● WHAT TO DO
A single number is wanted: how many lines of the data below include the string "none"?

● ENTRIES PROVIDED
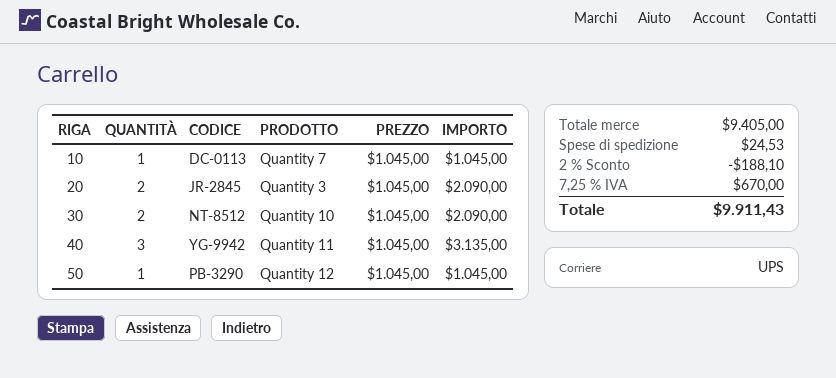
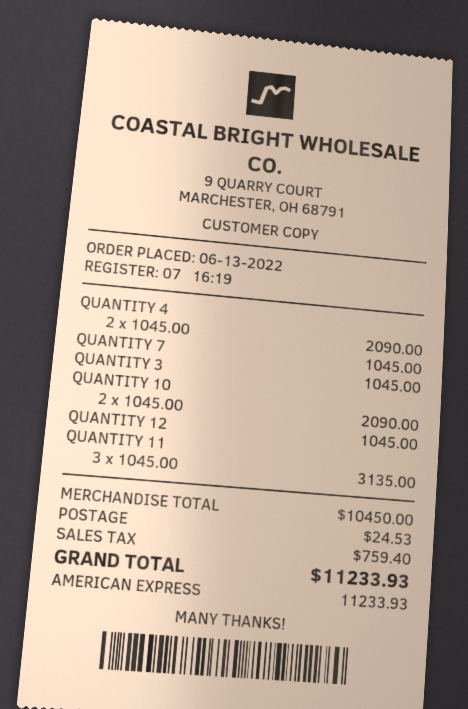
Quantity 3: 2 x 1045.00 = 2090.00 -> 1 x 1045.00 = 1045.00
QUANTITY 4: none -> 2 x 1045.00 = 2090.00
subtotal: 9405.00 -> 10450.00
discount: 2% = 188.10 -> none
tax: 670.00 -> 759.40
total: 9911.43 -> 11233.93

● RESULT BELOW
2